Anne was so busy reading a book once again, I wonder if she's really reading the book since she's been reading it a few days ago. I am not sure if she just loves that book or she's just using that book to divert her mind. I then looked at Cyrus, hoping that he's staring at Anne again. I knew he liked Anne, he couldn't hide that truth, to my disappointment, he was staring at space, and seemed to have been spacing out.
Daxton, on the other hand, is once again wearing his protective mask. The walls around him were built. His aura was cold, telling every person in the room that he shall not be touched. He seemed distant again, screaming danger which is very different from the man who hugged and kissed me last night.
Not that I expected he would go around smiling at everyone. I actually expected him to be like this. I wonder, though, what has made him turn so cold and dangerous?

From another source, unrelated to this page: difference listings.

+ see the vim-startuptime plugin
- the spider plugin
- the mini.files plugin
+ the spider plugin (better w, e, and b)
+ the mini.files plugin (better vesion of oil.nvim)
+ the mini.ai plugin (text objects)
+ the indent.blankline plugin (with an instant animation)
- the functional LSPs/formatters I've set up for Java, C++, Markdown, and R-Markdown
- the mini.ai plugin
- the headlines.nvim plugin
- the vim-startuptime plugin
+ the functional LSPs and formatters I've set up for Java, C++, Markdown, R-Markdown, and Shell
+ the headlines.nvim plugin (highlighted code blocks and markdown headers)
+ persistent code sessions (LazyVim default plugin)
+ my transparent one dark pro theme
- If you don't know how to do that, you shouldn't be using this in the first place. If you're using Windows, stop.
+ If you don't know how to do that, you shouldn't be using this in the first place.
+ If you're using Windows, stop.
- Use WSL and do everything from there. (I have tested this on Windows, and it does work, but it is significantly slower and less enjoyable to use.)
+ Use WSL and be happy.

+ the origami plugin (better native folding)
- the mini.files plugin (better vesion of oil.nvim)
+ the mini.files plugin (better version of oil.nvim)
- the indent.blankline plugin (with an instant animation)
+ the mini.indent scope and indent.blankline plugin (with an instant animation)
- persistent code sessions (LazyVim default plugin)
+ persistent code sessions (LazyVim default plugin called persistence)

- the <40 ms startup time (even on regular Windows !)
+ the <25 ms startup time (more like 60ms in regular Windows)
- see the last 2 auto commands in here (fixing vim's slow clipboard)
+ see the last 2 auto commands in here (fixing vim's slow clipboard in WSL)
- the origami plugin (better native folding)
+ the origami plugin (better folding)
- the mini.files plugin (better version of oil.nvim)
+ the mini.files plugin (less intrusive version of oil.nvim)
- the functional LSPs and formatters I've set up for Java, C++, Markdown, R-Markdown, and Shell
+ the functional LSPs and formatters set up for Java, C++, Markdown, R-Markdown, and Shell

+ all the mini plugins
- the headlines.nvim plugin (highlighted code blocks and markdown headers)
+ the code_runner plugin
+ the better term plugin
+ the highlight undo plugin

How deep was his wound to be protecting himself like this?
I sighed, I don't think that I could ever understand Daxton. He was too complicated... but I still... love him, regardless.
Fuck. I was kind of embarrassed to admit that I was in love with him. It is because of my grandmother who has given us, Tobias, a long speech about love and such things. Together with Uncle Zorious, they think that we are lovers. However, during that long lecture, I couldn't help but think of Daxton.
I am really doomed... especially that he is bound to marry someone. Just the thought of it makes my heart ache. It was too painful to think of.
I just really need to pour all of my feelings out until there is nothing left. I have believed that after my father and brother died, nothing could ever hurt me again. After all the damage that it has left, I have believed that I was too broken to be hurt even more. Yet, here I am, getting a little destroyed just with the thought of him in another woman's arms. It's a little funny that after everything that I have been through, there are still bits left on me that could be shattered.
Oh Daxton, you'll be the death of me.